Janela Indiscreta provocou uma agradável discussão sobre o olhar, um bate-papo
inspirador motivado pelo voyeurismo de Jeff, protagonista do filme, numa relação contígua à
própria condição do espectador. No espaço ficcional, Jeff bisbilhota a vizinhança através da
janela de seu apartamento, imóvel na cadeira, em convalescença de um trauma sofrido na
perna, aflito por acreditar ter testemunhado um assassinato. Do lado de cá, no espaço real, o
espectador assiste a situação diegética, imóvel na poltrona, preso às expectativas de uma
trama.
O espaço geométrico da janela extensivo à tela funciona como uma brincadeira
cinematográfica com a recepção, em que mesmo na imobilidade a noção de passividade não
passa de uma impressão. Jeff, mesmo com os movimentos comprometidos consegue
mobilizar ações. O espectador, mesmo na visão limitada da perspectiva de Jeff, está longe de
ser passivo, participando ativamente das suspeitas de um crime, por transferência direta
daquilo que a personagem observa.
A tomada de consciência de que o campo de visão não passará daquele palco (o prédio
do suposto assassinato) talvez seja a grande angústia do espectador – observada aqui não
como um problema. Acostumado que está com os artifícios narrativos do cinema que lhe
revelam informações sonegadas às próprias protagonistas, no filme de Hitchcock ele não tem
o privilégio de saber mais do que a personagem sabe. Aí está o toque de mestre do velho
Alfred.
Considerações Finais
Cinefilia a 24 quadros por segundo proporcionou aos dois jovens cinéfilos a
oportunidade de ver e discutir cinema, de perceber que um filme é um corpo repleto de
significados, uma expressão cheia de segredos e vestígios à espera de alguém que possa
desvendá-los. Essa é a síntese da nossa experiência, que de tão vasta esgota o espaço deste
artigo e impossibilita lamentavelmente a cobertura de todos os filmes vistos e discutidos.

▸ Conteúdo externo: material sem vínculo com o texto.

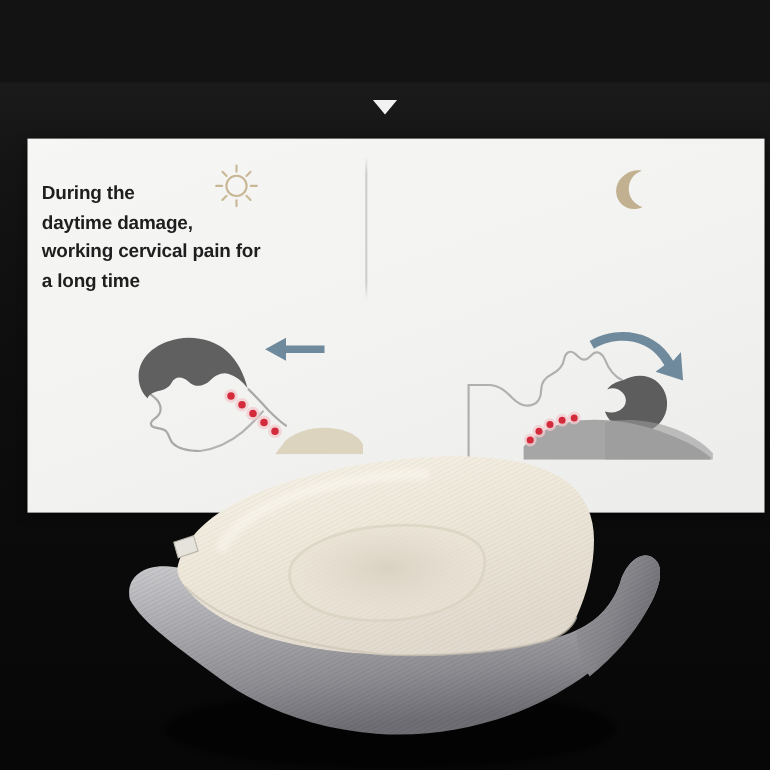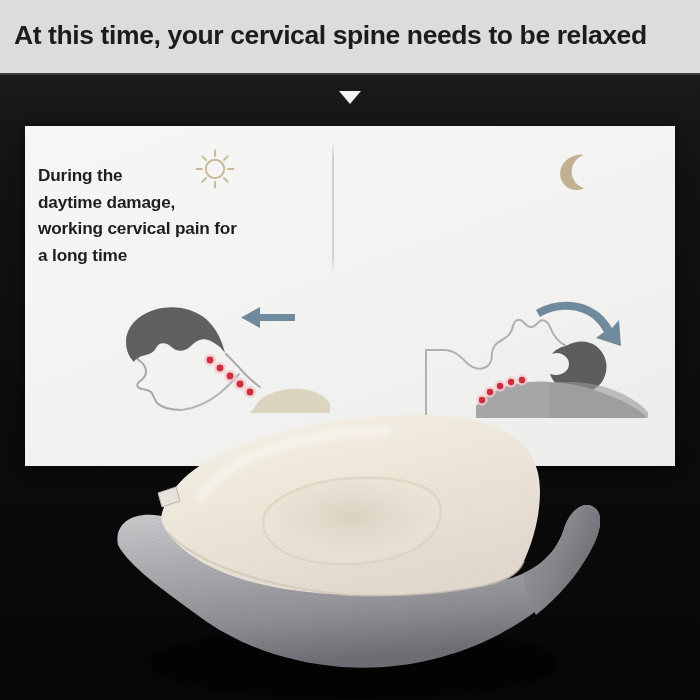"At this time, your cervical" div { html: <div> <div>At this time, your cervical spine needs to be relaxed</div> </div> -> none }
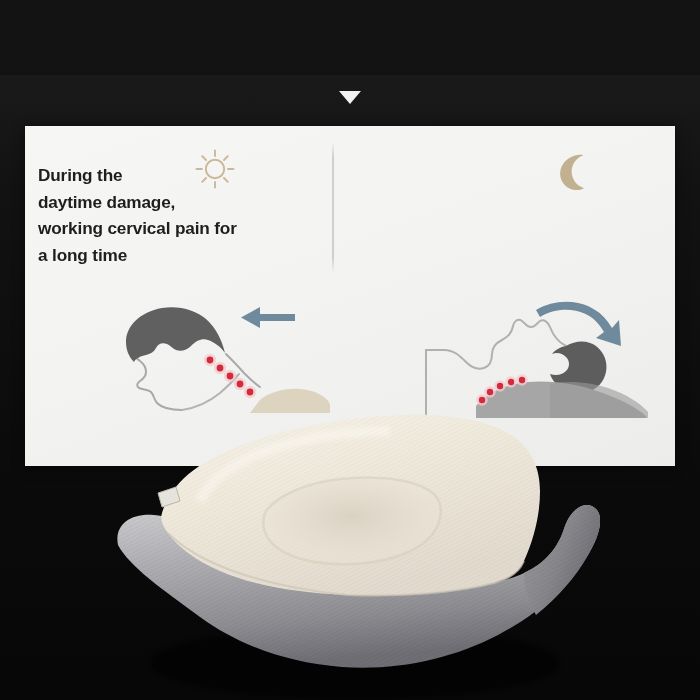"During the" #info-panel { padding-left: none -> 20px }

Aqui fizemos um pequeno recorte que resume alguns encontros do projeto, outros tantos
ficaram fora do texto.
Sentimos a falta de Elia Kazan, com o seu estupendo Vidas Amargas (1955), de
Vittorio DeSica, no sensível Ladrões de Bicicleta (1948), de Friedrich Murnau, com o
expressionista Nosferatu (1922), de um agressivo Martin Scorsese em Taxi Driver (1976), do
imaginativo Fellini, no espetacular Amarcord (1973), de Luis Buñuel e as fantasias eróticas de
A Bela da Tarde (1967), do meticuloso Akira Kurosawa, e Os Sete Samurais (1954), de Fred
Zinneman (Matar ou Morrer/1952), de Wim Wenders (Paris, Texas/1984), de Luchino
Visconti (Morte em Veneza/1971), de Orson Welles (A Marca da Maldade/1958), de Sergei
Eisenstein (Encouraçado Potemkim/1925), de Anselmo Duarte (O Pagador de
Promessas/1962), de Carl Dreyer (A Palavra/1955) e todos os demais da nossa filmografia
que não ocuparam as linhas deste artigo. Mas tem lugar melhor para ocupar do que o espaço
da tela?
Referências
BAZIN, A. O Cinema – Ensaios. São Paulo: Brasiliense, 1991.
BRITO, J. B. de. Imagens Amadas. São Paulo: Ateliê Editorial, 1995.
EISENSTEIN, S. A Forma do Filme. Rio de Janeiro: Zahar, 1990.
EISENSTEIN, S. O Sentido do Filme. Rio de Janeiro: Zahar, 1990.
XAVIER, I. (Org.). A Experiência Cinematográfica. Rio de Janeiro: Graal-Embrafilme, 1983.
__________. O Cinema no Século. Rio de Janeiro: Imago Ed., 1996.